The word empathy is by its very nature a descriptor that sounds docile and tepid. A quiet and unassuming characteristic shown by people some might consider weak do-gooders operating on the fringes. People who kneel down to treat the afflicted. Devout Christians lifting their hands in supplication to the Almighty. Writers of delicate prose and poetry. People who tear up as they remember serving others.
Never fearless leaders who diligently and forthrightly overcome obstacles to accomplish clearly articulated goals. Triumphally. Courageously.
Empathy rarely inspires thousands of followers who, filled with great purpose and fortitude, achieve a mountain top experience. Never like the demeanor of heroes, conquerors, narcissistic entrepreneurs, and media personalities that revel in their fame and influence over others.
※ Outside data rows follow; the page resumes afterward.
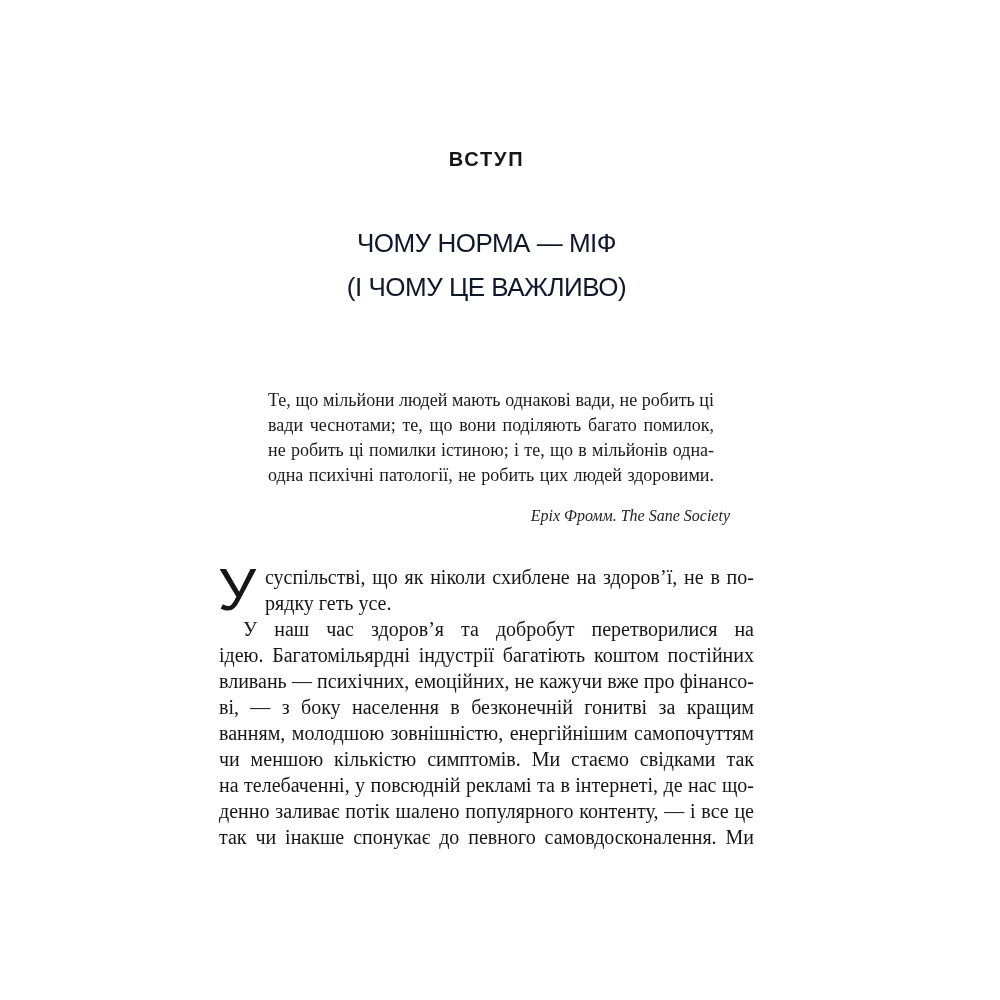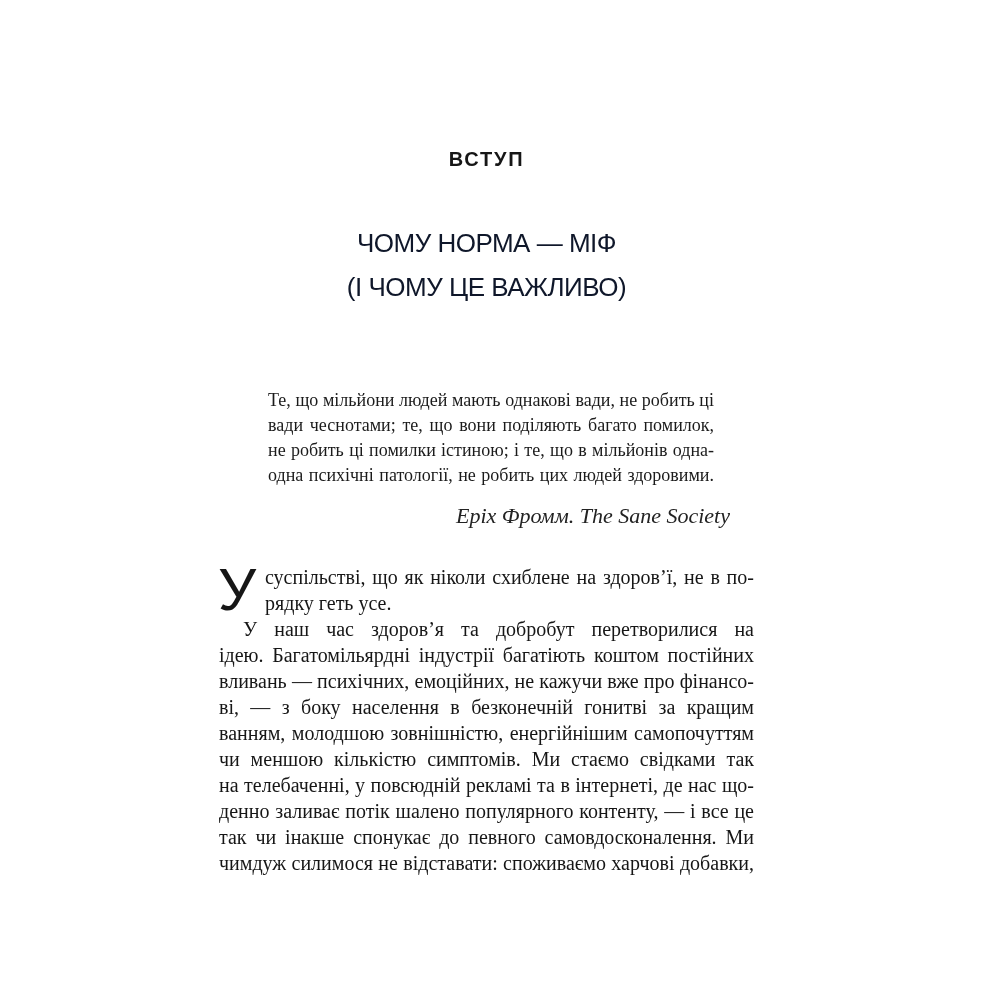--- a/index.html
+++ b/index.html
@@ -54,21 +54,21 @@
     height: 25px;
     overflow: hidden;
   }
   .attribution {
     position: absolute;
     top: 503px;
     left: 268px;
     width: 462px;
     text-align: right;
     font-style: italic;
-    font-size: 22px;
+    font-size: 16px;
     line-height: 25px;
     color: #222222;
   }
   .bodytext {
     position: absolute;
     top: 564px;
     left: 219px;
     width: 535px;
     font-size: 20px;
     line-height: 26px;
@@ -125,17 +125,16 @@
     <div class="para para2">
         <div class="bline">У наш час здоров’я та добробут перетворилися на нав’язливу</div>
         <div class="bline">ідею. Багатомільярдні індустрії багатіють коштом постійних</div>
         <div class="bline">вливань — психічних, емоційних, не кажучи вже про фінансо-</div>
         <div class="bline">ві, — з боку населення в безконечній гонитві за кращим харчу-</div>
         <div class="bline">ванням, молодшою зовнішністю, енергійнішим самопочуттям</div>
         <div class="bline">чи меншою кількістю симптомів. Ми стаємо свідками так званих</div>
         <div class="bline">на телебаченні, у повсюдній рекламі та в інтернеті, де нас що-</div>
         <div class="bline">денно заливає потік шалено популярного контенту, — і все це</div>
         <div class="bline">так чи інакше спонукає до певного самовдосконалення. Ми</div>
-        <div class="bline">чимдуж силимося не відставати: споживаємо харчові добавки,</div>
       </div>
   </div>
 
 </div>
 
 </body></html>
No matter how misbegotten and egocentric.
As a movement, empathy frequently percolates up through the ranks until it cannot be ignored by even the most powerful.
Through the diligent and ongoing efforts of Saint Paul and others, the Christian phenomenon was accepted by Roman Emperor Constantine I as being so pervasive and influential it could not be ignored or defeated. A religious belief that features, at its core, empathetic interactions with others, was eating away the power of elite Roman leaders.
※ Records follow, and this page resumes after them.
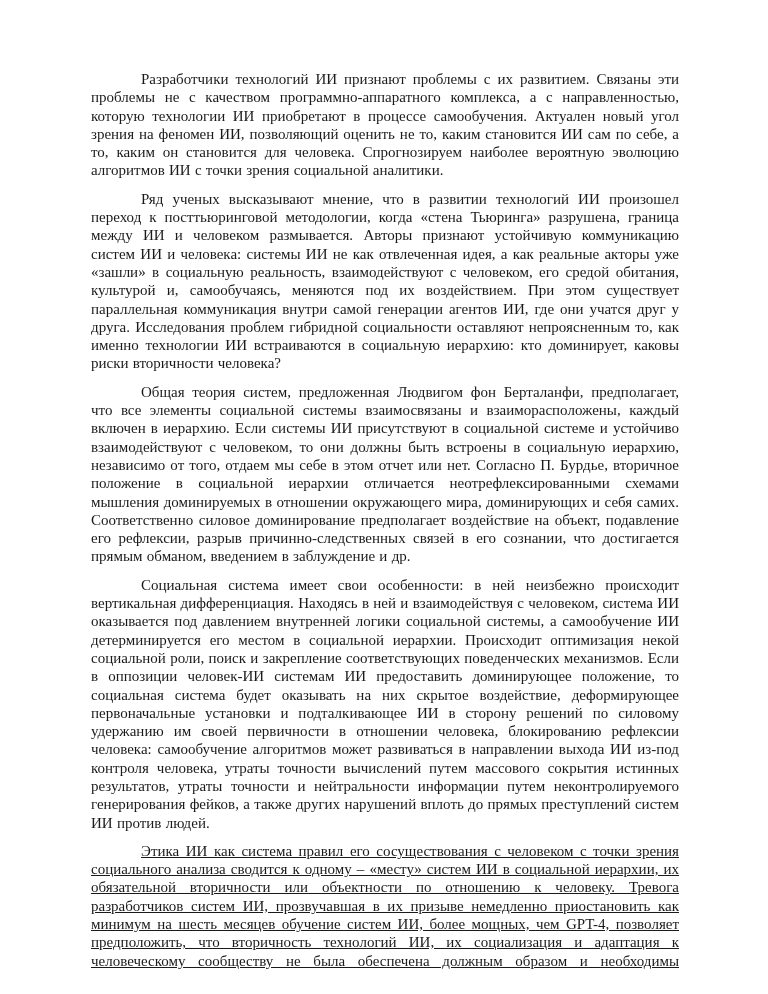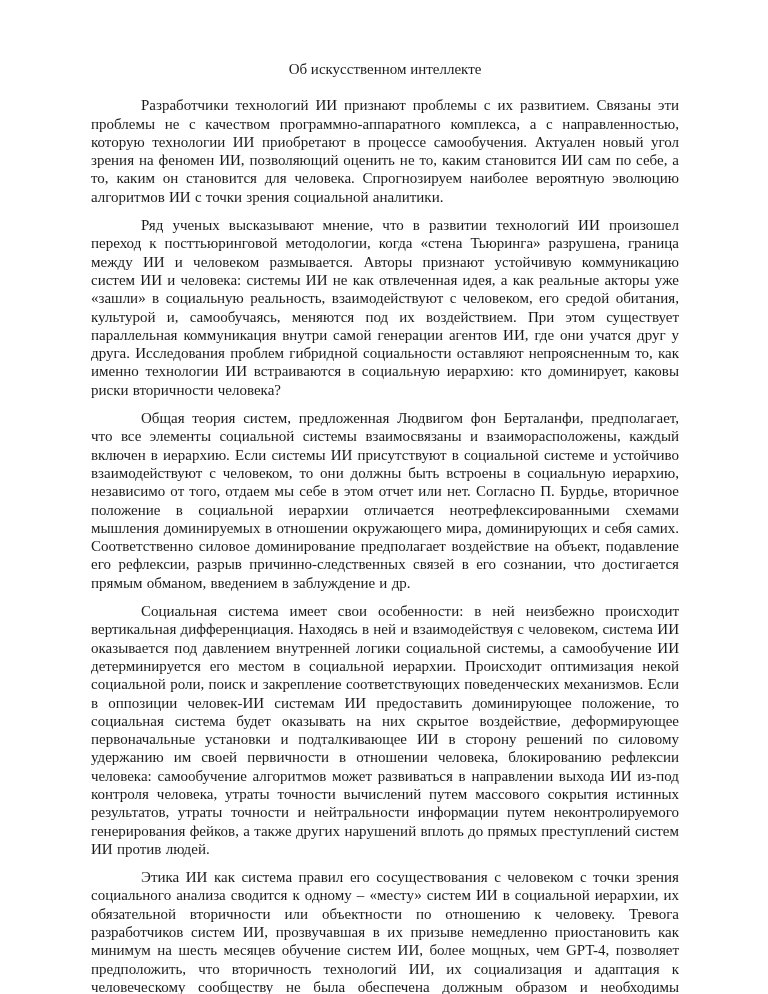--- a/index.html
+++ b/index.html
@@ -30,27 +30,27 @@
   .doc-body p {
     margin: 10px;
     text-align: justify;
     text-indent: 50px;
     hyphens: none;
     word-spacing: 0.5px;
   }
   .doc-body p.continued {
     
     text-align-last: justify;
+    text-decoration: underline;
   }
 </style>
 </head>
 <body>
 
 <div class="page">
-  <h1 class="doc-title">Об искусственном интеллекте</h1>
   <div class="doc-body">
     <p>Разработчики технологий ИИ признают проблемы с их развитием. Связаны эти проблемы не с качеством программно-аппаратного комплекса, а с направленностью, которую технологии ИИ приобретают в процессе самообучения. Актуален новый угол зрения на феномен ИИ, позволяющий оценить не то, каким становится ИИ сам по себе, а то, каким он становится для человека. Спрогнозируем наиболее вероятную эволюцию алгоритмов ИИ с точки зрения социальной аналитики.</p>
     <p>Ряд ученых высказывают мнение, что в развитии технологий ИИ произошел переход к посттьюринговой методологии, когда «стена Тьюринга» разрушена, граница между ИИ и человеком размывается. Авторы признают устойчивую коммуникацию систем ИИ и человека: системы ИИ не как отвлеченная идея, а как реальные акторы уже «зашли» в социальную реальность, взаимодействуют с человеком, его средой обитания, культурой и, самообучаясь, меняются под их воздействием. При этом существует параллельная коммуникация внутри самой генерации агентов ИИ, где они учатся друг у друга. Исследования проблем гибридной социальности оставляют непроясненным то, как именно технологии ИИ встраиваются в социальную иерархию: кто доминирует, каковы риски вторичности человека?</p>
     <p>Общая теория систем, предложенная Людвигом фон Берталанфи, предполагает, что все элементы социальной системы взаимосвязаны и взаиморасположены, каждый включен в иерархию. Если системы ИИ присутствуют в социальной системе и устойчиво взаимодействуют с человеком, то они должны быть встроены в социальную иерархию, независимо от того, отдаем мы себе в этом отчет или нет. Согласно П. Бурдье, вторичное положение в социальной иерархии отличается неотрефлексированными схемами мышления доминируемых в отношении окружающего мира, доминирующих и себя самих. Соответственно силовое доминирование предполагает воздействие на объект, подавление его рефлексии, разрыв причинно-следственных связей в его сознании, что достигается прямым обманом, введением в заблуждение и др.</p>
     <p>Социальная система имеет свои особенности: в ней неизбежно происходит вертикальная дифференциация. Находясь в ней и взаимодействуя с человеком, система ИИ оказывается под давлением внутренней логики социальной системы, а самообучение ИИ детерминируется его местом в социальной иерархии. Происходит оптимизация некой социальной роли, поиск и закрепление соответствующих поведенческих механизмов. Если в оппозиции человек-ИИ системам ИИ предоставить доминирующее положение, то социальная система будет оказывать на них скрытое воздействие, деформирующее первоначальные установки и подталкивающее ИИ в сторону решений по силовому удержанию им своей первичности в отношении человека, блокированию рефлексии человека: самообучение алгоритмов может развиваться в направлении выхода ИИ из-под контроля человека, утраты точности вычислений путем массового сокрытия истинных результатов, утраты точности и нейтральности информации путем неконтролируемого генерирования фейков, а также других нарушений вплоть до прямых преступлений систем ИИ против людей.</p>
     <p class="continued">Этика ИИ как система правил его сосуществования с человеком с точки зрения социального анализа сводится к одному – «месту» систем ИИ в социальной иерархии, их обязательной вторичности или объектности по отношению к человеку. Тревога разработчиков систем ИИ, прозвучавшая в их призыве немедленно приостановить как минимум на шесть месяцев обучение систем ИИ, более мощных, чем GPT-4, позволяет предположить, что вторичность технологий ИИ, их социализация и адаптация к человеческому сообществу не была обеспечена должным образом и необходимы</p>
   </div>
 </div>
 
 </body></html>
So, under the principle of “if you can’t beat them, join them,” Constantine issued a decree that Christians could not be persecuted. Then, using the success of Roman cultural absorption principles employed for centuries of territorial expansion, Constantine formalized the relationship through the Council of Nicaea. Which initiated the theological foundations of the church as we know it today. Modified throughout the centuries by influential leaders and various reformers.
The problem, as I see it, is that the Council of Nicaea not only formalized the Christian faith with specific interpretations of scripture, but created creeds and hierarchies that intertwined Roman governmental systems. Maybe that action was necessary for Christianity to survive all the centuries since. But the basics of Christ’s teachings were seriously compromised along the way. Empathy was systematically replaced with rules, governmental systems, indisputable policies, theological dictums, and prescribed ways of pious living.
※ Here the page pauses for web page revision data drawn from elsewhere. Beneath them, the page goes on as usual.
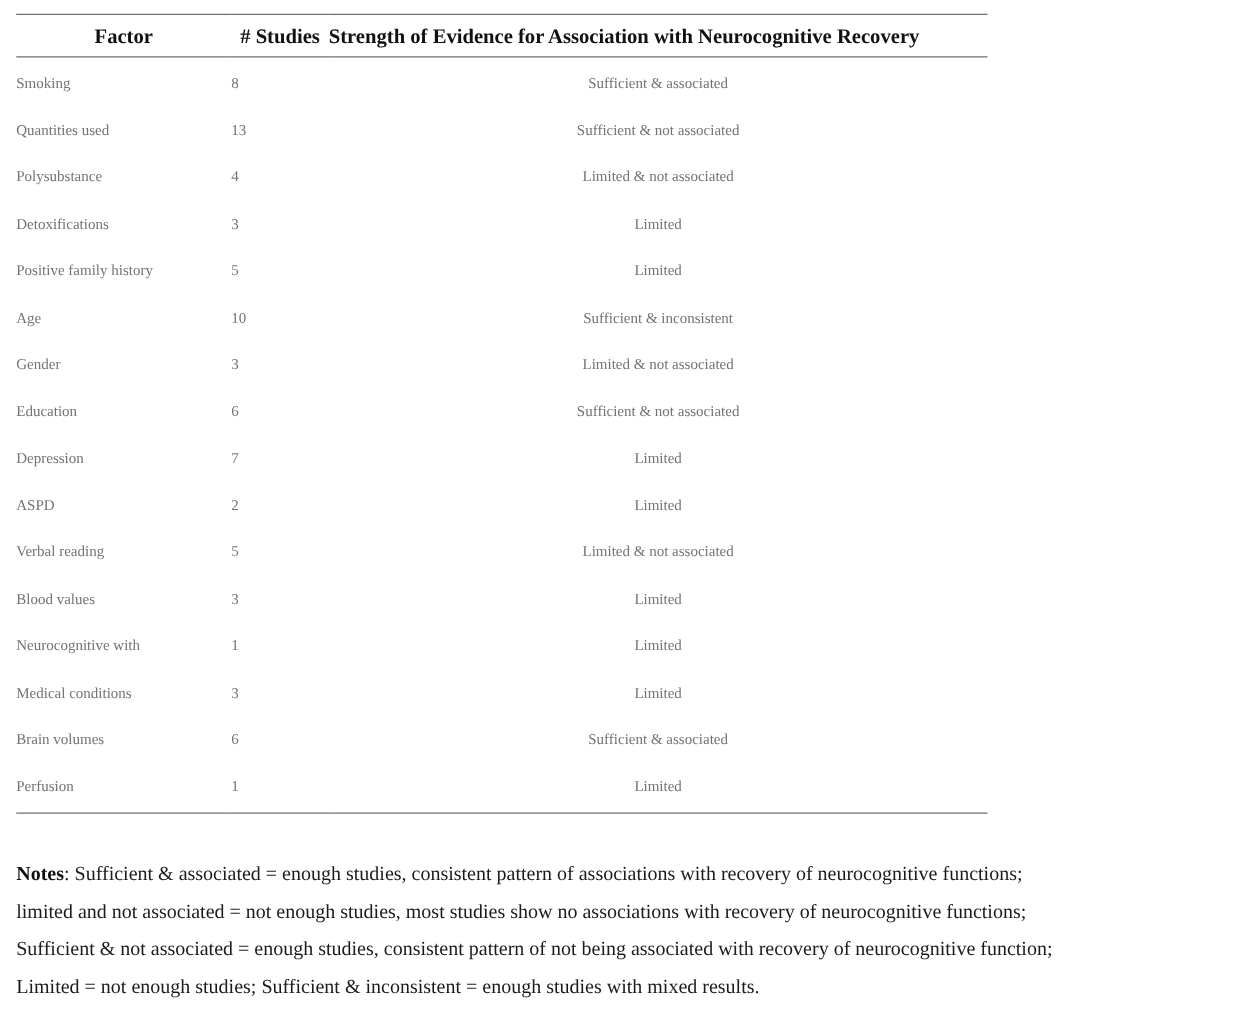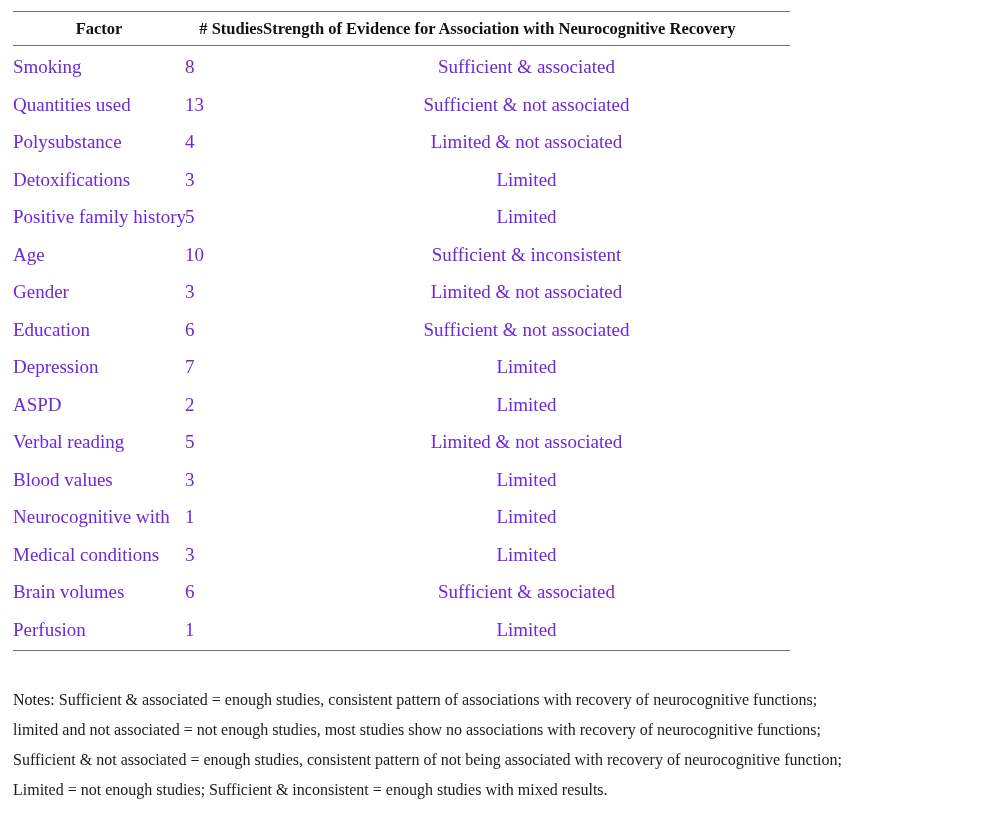--- a/index.html
+++ b/index.html
@@ -42,29 +42,29 @@
   table.evidence thead th {
     font-weight: bold;
     font-size: 16.5px;
     line-height: 19px;
     padding: 7px 0 7px 0;
     vertical-align: middle;
     color: #111111;
     white-space: nowrap;
   }
   th.col-factor  { width: 172px; text-align: center; padding-left: 3px; }
-  th.col-studies { width: 78px;  text-align: right; padding-left: 4px; }
+  th.col-studies { width: 78px;  text-align: center; padding-left: 4px; }
   th.col-strength{ width: 527px; text-align: left; padding-left: 2px; }
 
   table.evidence tbody td {
-    font-size: 19px;
+    font-size: 12px;
     line-height: 19px;
     padding: 9px 0 9.5px 0;
     vertical-align: top;
-    color: #6d28d9;
+    color: #737373;
     white-space: nowrap;
   }
   td.col-factor  { text-align: left; padding-left: 3px; }
   td.col-studies { text-align: left; padding-left: 4px; }
   td.col-strength{ text-align: center; padding-left: 2px; }
 
   table.evidence tbody tr:first-child td { padding-top: 11px; }
   table.evidence tbody tr:last-child td  { border-bottom: 1.3px solid #6f6f6f; padding-bottom: 11px; }
 
   
@@ -74,21 +74,21 @@
     top: 685px;
     width: 966px;
   }
   .notes .note-line {
     font-size: 16px;
     line-height: 30px;
     color: #1b1b1b;
     white-space: nowrap;
   }
   .notes .note-label {
-    font-weight: normal;
+    font-weight: bold;
     color: #111111;
   }
 </style>
 </head>
 <body>
 
 <div class="page">
 
   <div class="table-wrap">
     <table class="evidence">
Jesus never compromised away the value and need for empathy. He never envisioned a system that mirrored the values of the once pagan Roman Empire. Power, dominance, masculine imperatives that overshadowed feminine nurturing and love.
I often wonder what Jesus was thinking while in heaven, looking down at his theoretical followers as they created an institutional monster that eventually bestrode the Western World. Issuing fearsome directives and accumulating enormous wealth and power, such that the institution created in Christ’s name was itself corrupt to the core.
Empathy endures because it must. It endures today even when some Christian churches, emulating the structures and authority of the ancient church, try to push it down. It endures today even when political systems, using the rationale of the ancient church, attempt to spin more ways to convince us to be subservient. To accede to their notion of a dignified social order in which the power elite oversee our lives with actions emanating from their concept of wisdom. Their concept of correctness.
Today’s political and social environment is filled with media-amplified admonitions that call for our acquiescence, that bombastic and simplistic answers to complex issues are better than sensitivity. Better than solutions based on empathetic openness to others. Those behind such fervent invectives require us to respond intelligently, having considered the ways and means for doing more than the mere building of bulwarks.
Below is a list of discussion questions we might consider. To help us refine our arguments in favor of a more sensitive and empathetic world. An inclusive world. The following questions are not exhaustive. Others can be posed as our reflections expand and insights grow.
But for now, what can be done with these?
- Can one be trained to be empathetic? Or are some people naturally empathetic and others can never be?
- Is the sense of empathy characteristic of all those who call themselves TRUE Christians? If not, why not?
- Can a Christian community like a church become more empathetic? If so, how?
- Does understanding the effect a handicap has on a person make others empathetic and therefore more supportive?
- Are there handicaps that cause afflicted persons to be more sensitive and empathetic than others? Can you think of a situation in which a person overtly or covertly living with a handicap positively influenced others?
- Can handicaps cause people to achieve more in life than might have been the case without the handicap? If so, why does that happen?
- Are ordinary changes in life, like aging, a handicap?
- Are addictive behaviors classified as handicaps? Are they worthy of our sensitivity and empathetic feelings and actions?
- Can handicaps be ranked in terms of severity or significance, and therefore deserving of varying forms of empathy?
- Should handicapped people be ranked according to variances such as how the handicap developed, or the extent to which the problem was treated?
- What actions, if any, should Christian churches take to actively recognize and work with congregants and community members with handicaps? If actions are necessary, what should they be? Who in the church should provide them?
- Do some Americans disdain or fear feelings of empathy because in their minds they can diminish national values associated with ambition, competition, financial accomplishment, or the idea of Manifest Destiny based on intrepidness and free enterprise?
I am ready to hear your responses with pen in hand. Let us see where the discussion takes us.